ACTION ITEM ▸
Each record below is to be copied exactly; the pictures are to be omitted.
^^^^
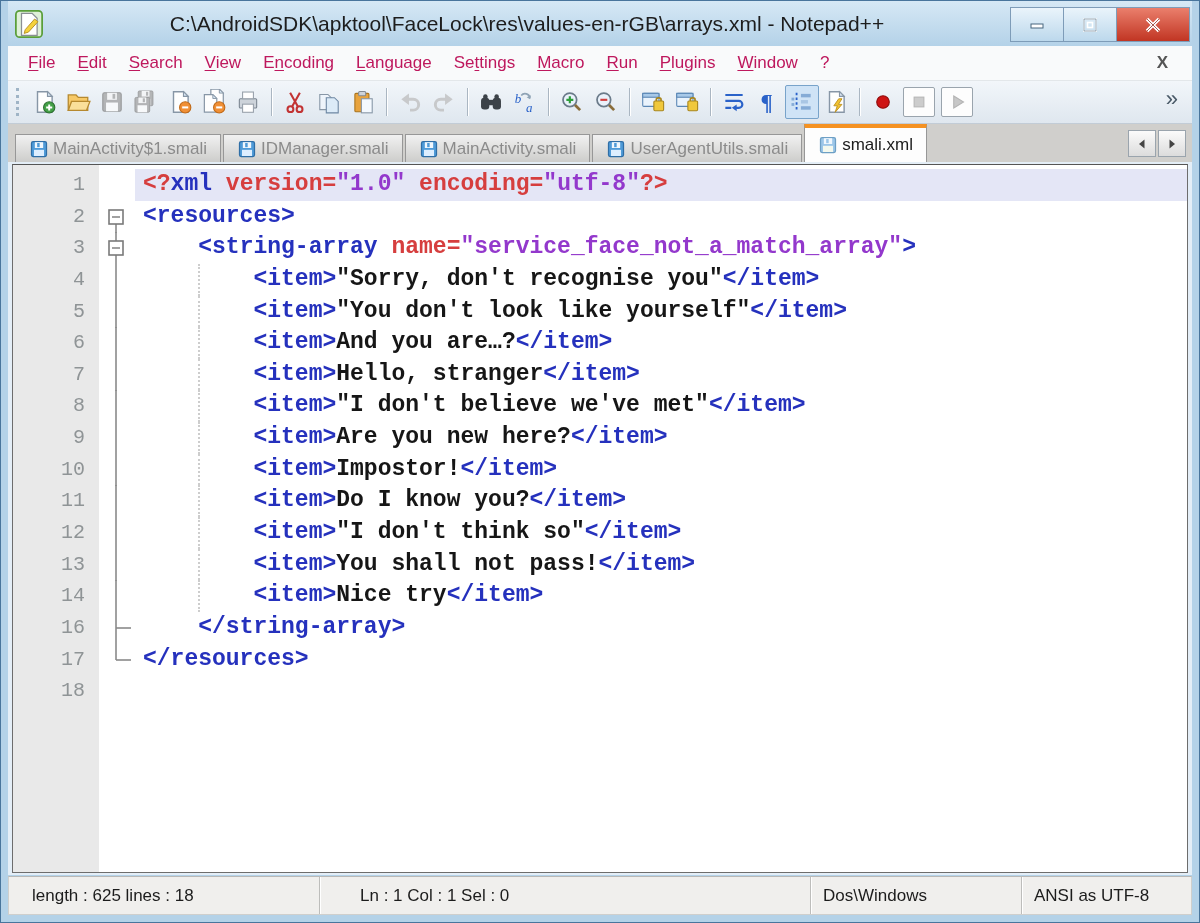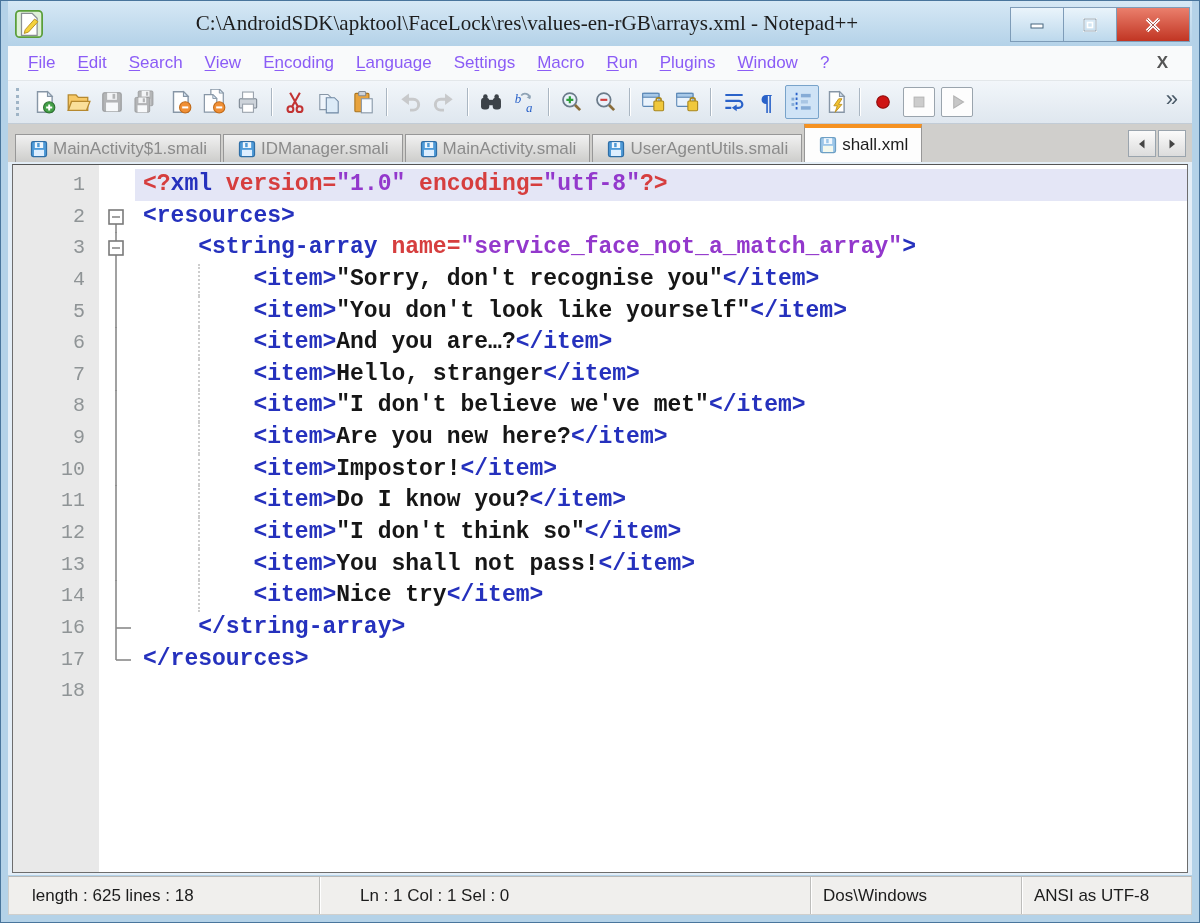--- a/index.html
+++ b/index.html
@@ -8,7 +8,7 @@
   
   .titlebar{height:45px;display:flex;align-items:center;background:linear-gradient(#d6e8f5,#b4d2e8);}
   .appicon{width:30px;height:30px;margin:0 8px 0 6px;flex:0 0 auto;}
-  .titletext{flex:1;text-align:center;font-size:21px;color:#1d1d1d;white-space:nowrap;overflow:hidden;font-family:Liberation Serif, serif;}
+  .titletext{flex:1;text-align:center;font-size:21px;color:#1d1d1d;white-space:nowrap;overflow:hidden;}
   .winbtns{display:flex;margin:2px 2px 0 8px;}
   .wbtn{width:52px;height:33px;border:1px solid #7e9cb8;border-right:none;display:flex;align-items:center;justify-content:center;
     background:linear-gradient(#eaf4fb,#bcd8ec);}

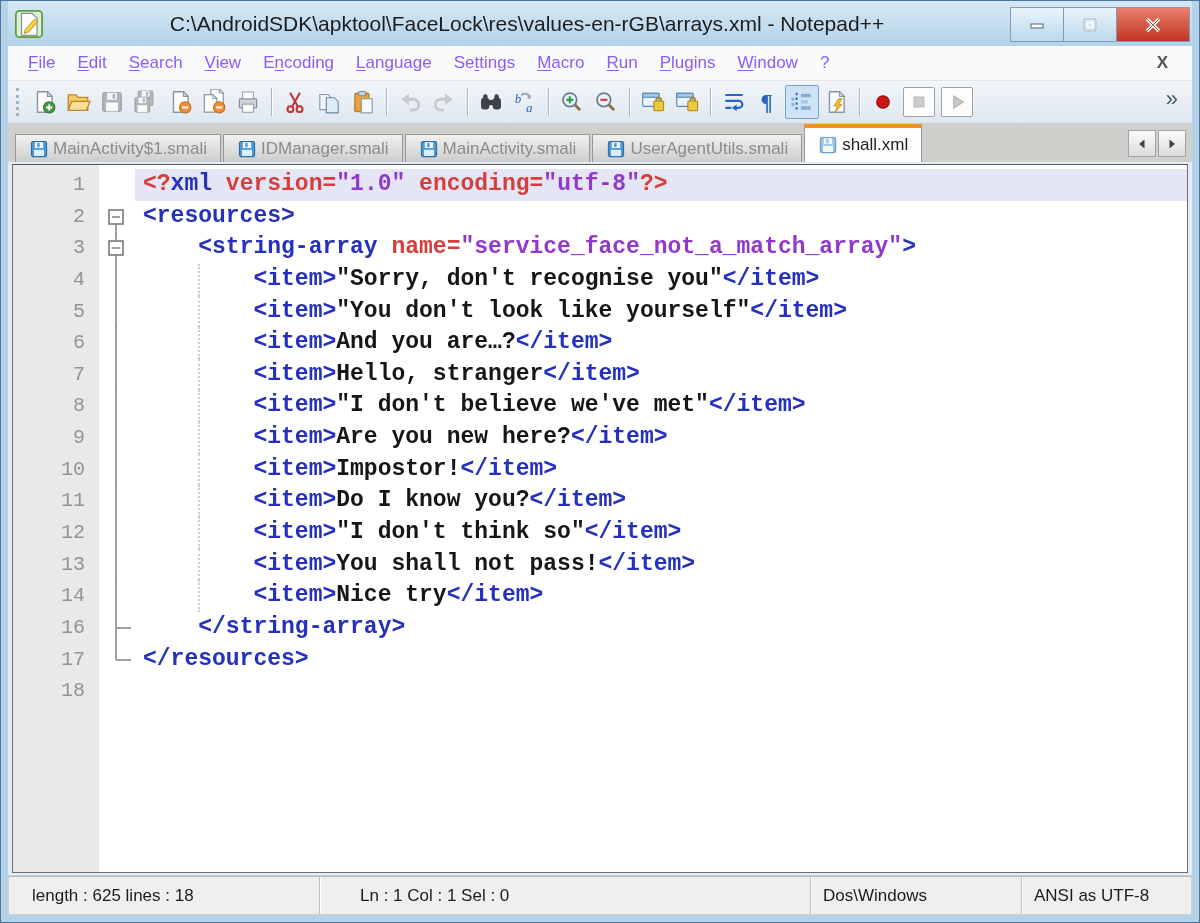--- a/index.html
+++ b/index.html
@@ -16,7 +16,7 @@
   .wbtn.close{width:72px;background:linear-gradient(#ea7f6c,#c13523);}
   
   .menubar{height:34px;background:#f9fafb;border-bottom:1px solid #e3e7ea;display:flex;align-items:center;padding:0 10px;}
-  .menu-item{font-size:17px;color:#8b5cf6;padding:3px 10px;margin-right:2px;white-space:nowrap;cursor:default;}
+  .menu-item{font-size:17px;color:#be185d;padding:3px 10px;margin-right:2px;white-space:nowrap;cursor:default;}
   .menu-item u{text-underline-offset:2px;}
   .menubar-close{margin-left:auto;color:#555;font-size:17px;font-weight:bold;padding:0 14px;}
   

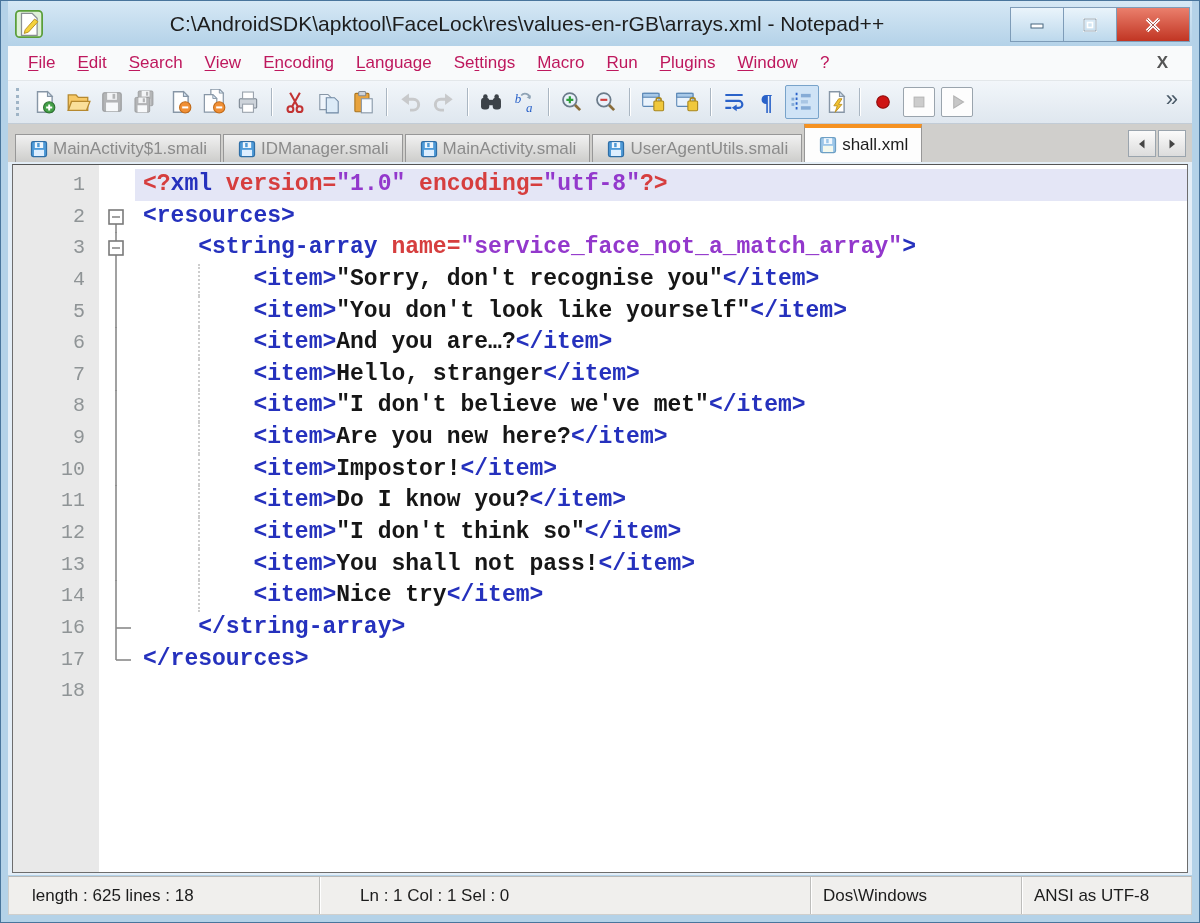--- a/index.html
+++ b/index.html
@@ -356,7 +356,7 @@
             <rect x="9.8" y="4.8" width="3" height="5" fill="#9cc6e8"></rect>
             <rect x="6" y="13" width="12" height="7.4" fill="#f3f8ee"></rect>
           </svg>
-          <span>shall.xml</span>
+          <span>smali.xml</span>
         </span>
       </span>
     <span class="tabscroll">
^^^^
YOUR RESPONSE ▸
--- a/index.html
+++ b/index.html
@@ -8,7 +8,7 @@
   
   .titlebar{height:45px;display:flex;align-items:center;background:linear-gradient(#d6e8f5,#b4d2e8);}
   .appicon{width:30px;height:30px;margin:0 8px 0 6px;flex:0 0 auto;}
-  .titletext{flex:1;text-align:center;font-size:21px;color:#1d1d1d;white-space:nowrap;overflow:hidden;font-family:Liberation Serif, serif;}
+  .titletext{flex:1;text-align:center;font-size:21px;color:#1d1d1d;white-space:nowrap;overflow:hidden;}
   .winbtns{display:flex;margin:2px 2px 0 8px;}
   .wbtn{width:52px;height:33px;border:1px solid #7e9cb8;border-right:none;display:flex;align-items:center;justify-content:center;
     background:linear-gradient(#eaf4fb,#bcd8ec);}

--- a/index.html
+++ b/index.html
@@ -16,7 +16,7 @@
   .wbtn.close{width:72px;background:linear-gradient(#ea7f6c,#c13523);}
   
   .menubar{height:34px;background:#f9fafb;border-bottom:1px solid #e3e7ea;display:flex;align-items:center;padding:0 10px;}
-  .menu-item{font-size:17px;color:#8b5cf6;padding:3px 10px;margin-right:2px;white-space:nowrap;cursor:default;}
+  .menu-item{font-size:17px;color:#be185d;padding:3px 10px;margin-right:2px;white-space:nowrap;cursor:default;}
   .menu-item u{text-underline-offset:2px;}
   .menubar-close{margin-left:auto;color:#555;font-size:17px;font-weight:bold;padding:0 14px;}
   

--- a/index.html
+++ b/index.html
@@ -356,7 +356,7 @@
             <rect x="9.8" y="4.8" width="3" height="5" fill="#9cc6e8"></rect>
             <rect x="6" y="13" width="12" height="7.4" fill="#f3f8ee"></rect>
           </svg>
-          <span>shall.xml</span>
+          <span>smali.xml</span>
         </span>
       </span>
     <span class="tabscroll">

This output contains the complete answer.